----- Information given

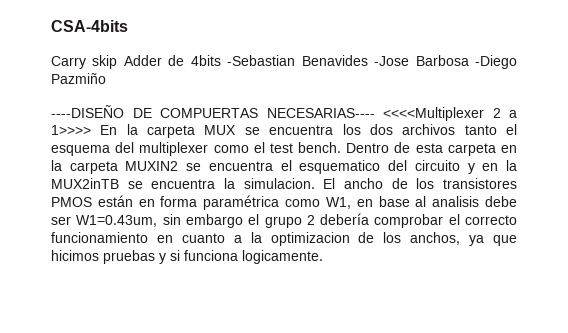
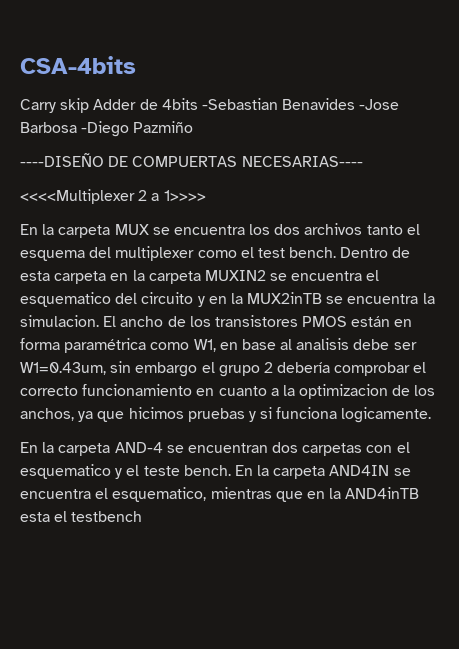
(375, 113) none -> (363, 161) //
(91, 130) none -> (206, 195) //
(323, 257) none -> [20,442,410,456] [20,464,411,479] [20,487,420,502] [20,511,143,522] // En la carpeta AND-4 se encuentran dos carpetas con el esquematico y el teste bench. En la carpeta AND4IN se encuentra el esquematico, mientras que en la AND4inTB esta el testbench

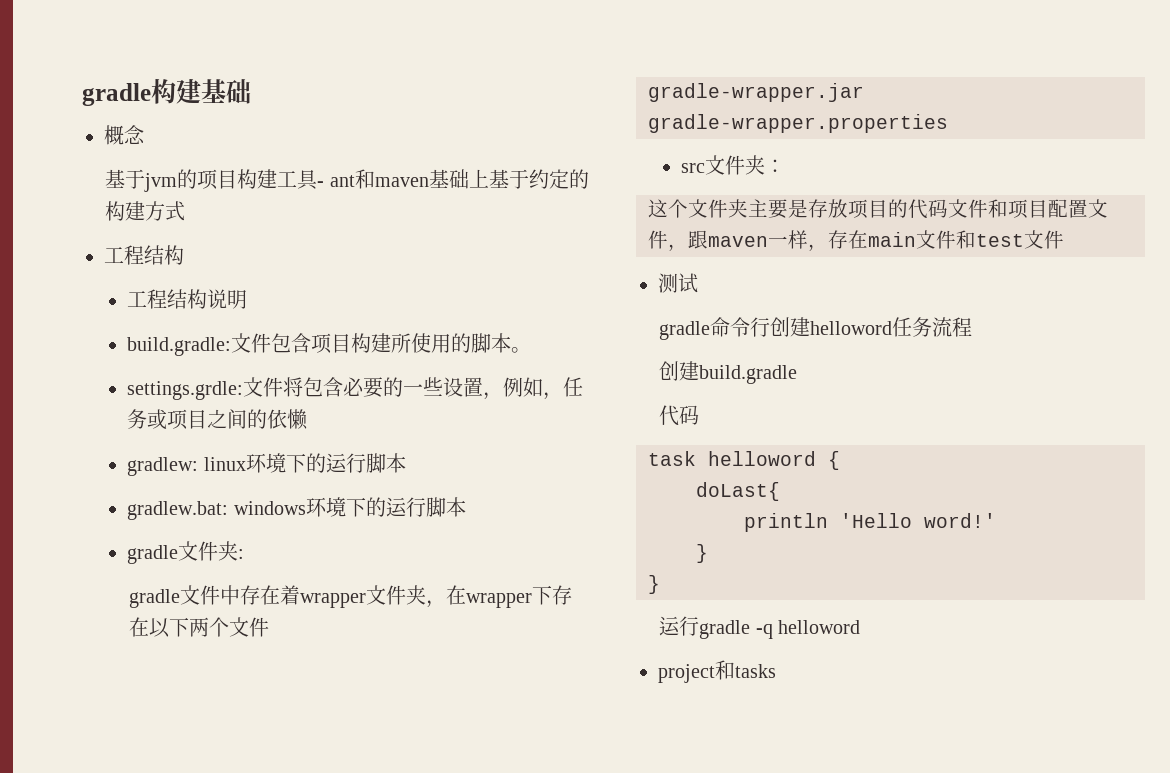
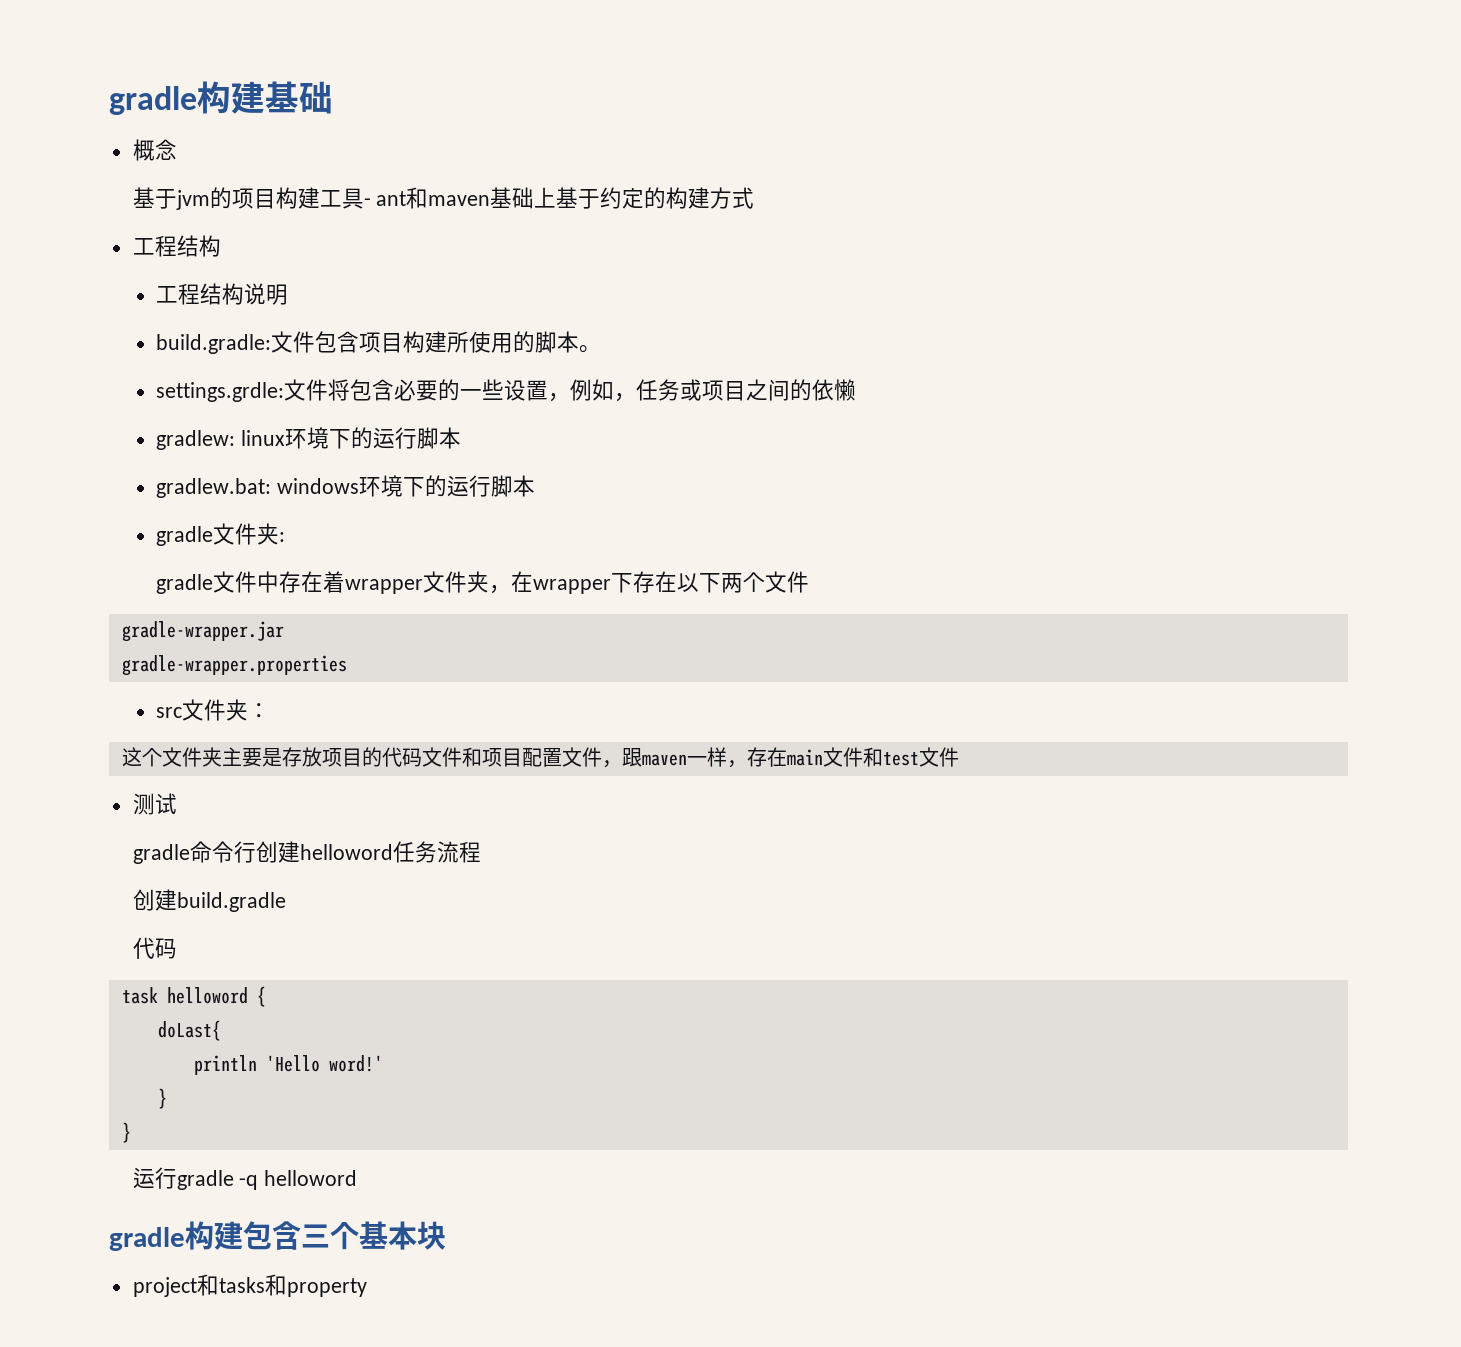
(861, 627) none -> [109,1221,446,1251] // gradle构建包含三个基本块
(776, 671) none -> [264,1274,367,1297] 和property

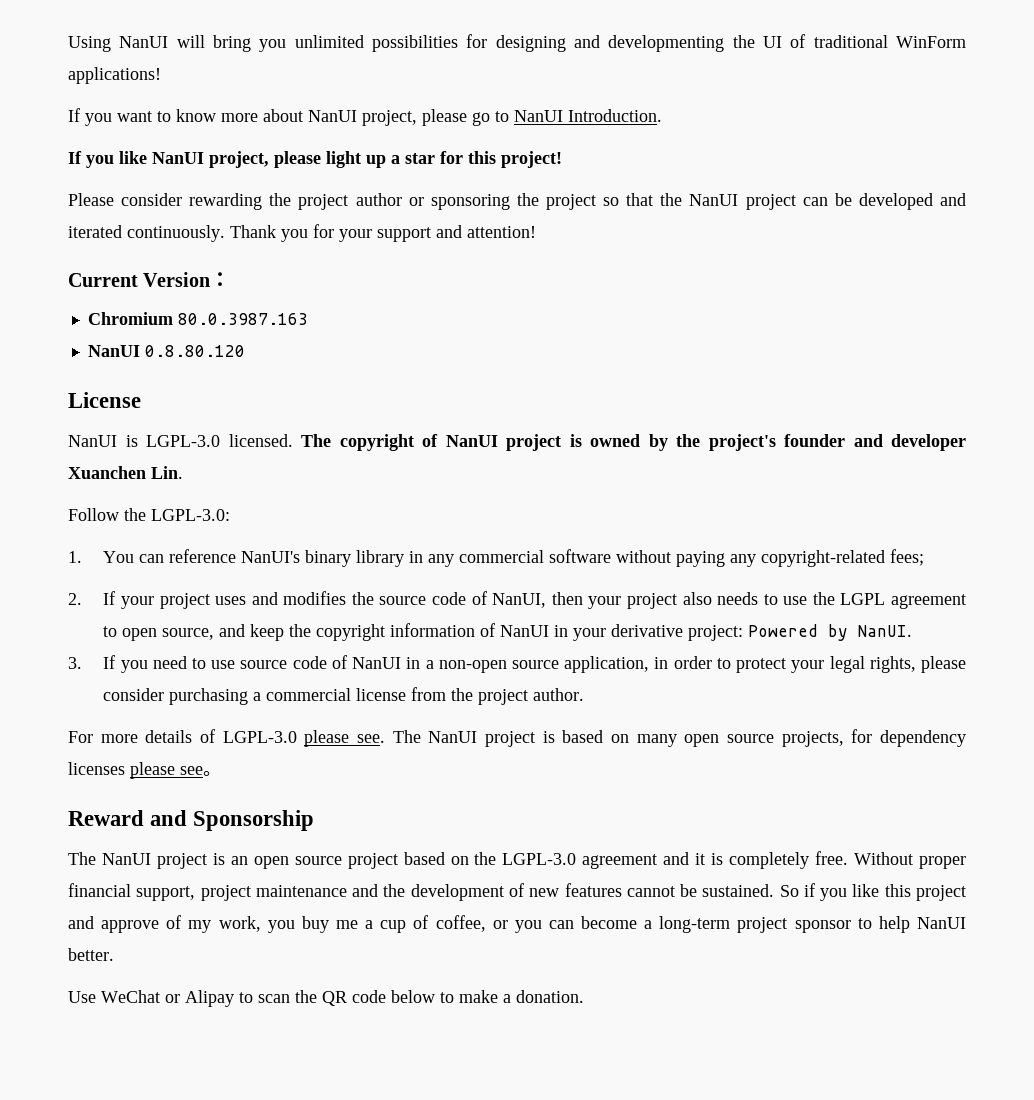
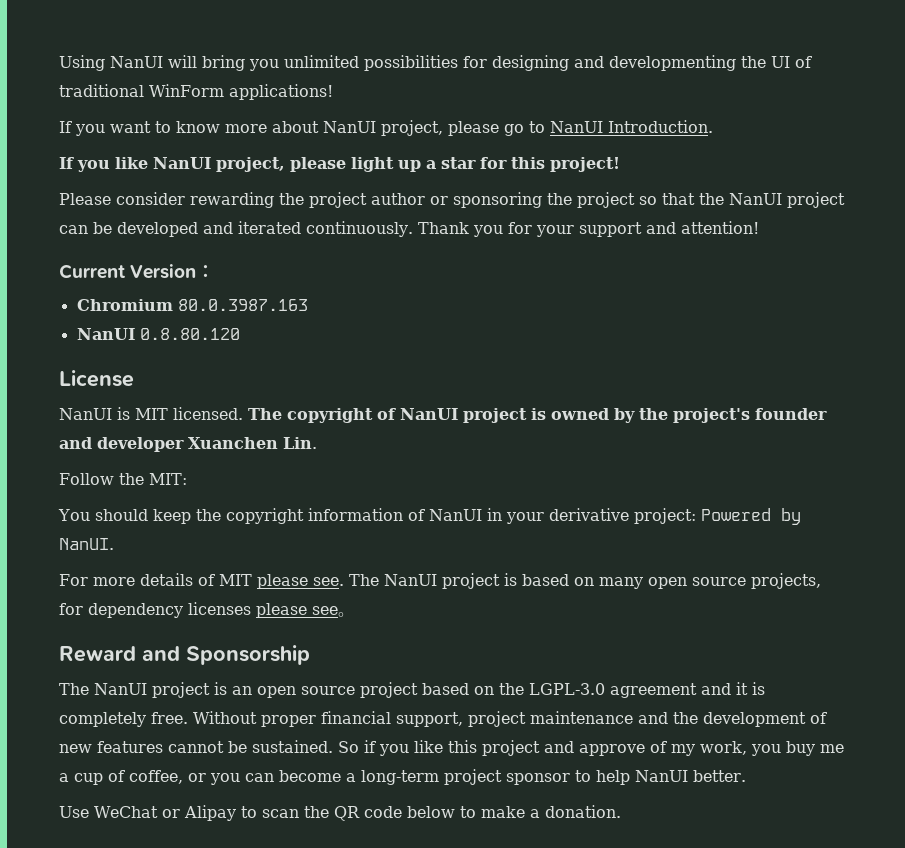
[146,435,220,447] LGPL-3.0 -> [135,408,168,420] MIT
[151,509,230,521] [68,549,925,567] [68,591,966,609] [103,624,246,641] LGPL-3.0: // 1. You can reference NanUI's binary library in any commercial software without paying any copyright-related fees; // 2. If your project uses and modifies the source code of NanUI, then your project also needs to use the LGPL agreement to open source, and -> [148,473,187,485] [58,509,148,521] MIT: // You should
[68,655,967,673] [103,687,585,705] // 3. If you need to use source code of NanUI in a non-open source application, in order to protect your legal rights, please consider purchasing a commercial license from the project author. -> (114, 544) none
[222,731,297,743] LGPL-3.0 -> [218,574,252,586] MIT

----------

• [Try it]
In the copy, include every record exactly and no pictures at all.

• [Written answer]
(375, 113) none -> (363, 161) //
(91, 130) none -> (206, 195) //
(323, 257) none -> [20,442,410,456] [20,464,411,479] [20,487,420,502] [20,511,143,522] // En la carpeta AND-4 se encuentran dos carpetas con el esquematico y el teste bench. En la carpeta AND4IN se encuentra el esquematico, mientras que en la AND4inTB esta el testbench

(861, 627) none -> [109,1221,446,1251] // gradle构建包含三个基本块
(776, 671) none -> [264,1274,367,1297] 和property

[146,435,220,447] LGPL-3.0 -> [135,408,168,420] MIT
[151,509,230,521] [68,549,925,567] [68,591,966,609] [103,624,246,641] LGPL-3.0: // 1. You can reference NanUI's binary library in any commercial software without paying any copyright-related fees; // 2. If your project uses and modifies the source code of NanUI, then your project also needs to use the LGPL agreement to open source, and -> [148,473,187,485] [58,509,148,521] MIT: // You should
[68,655,967,673] [103,687,585,705] // 3. If you need to use source code of NanUI in a non-open source application, in order to protect your legal rights, please consider purchasing a commercial license from the project author. -> (114, 544) none
[222,731,297,743] LGPL-3.0 -> [218,574,252,586] MIT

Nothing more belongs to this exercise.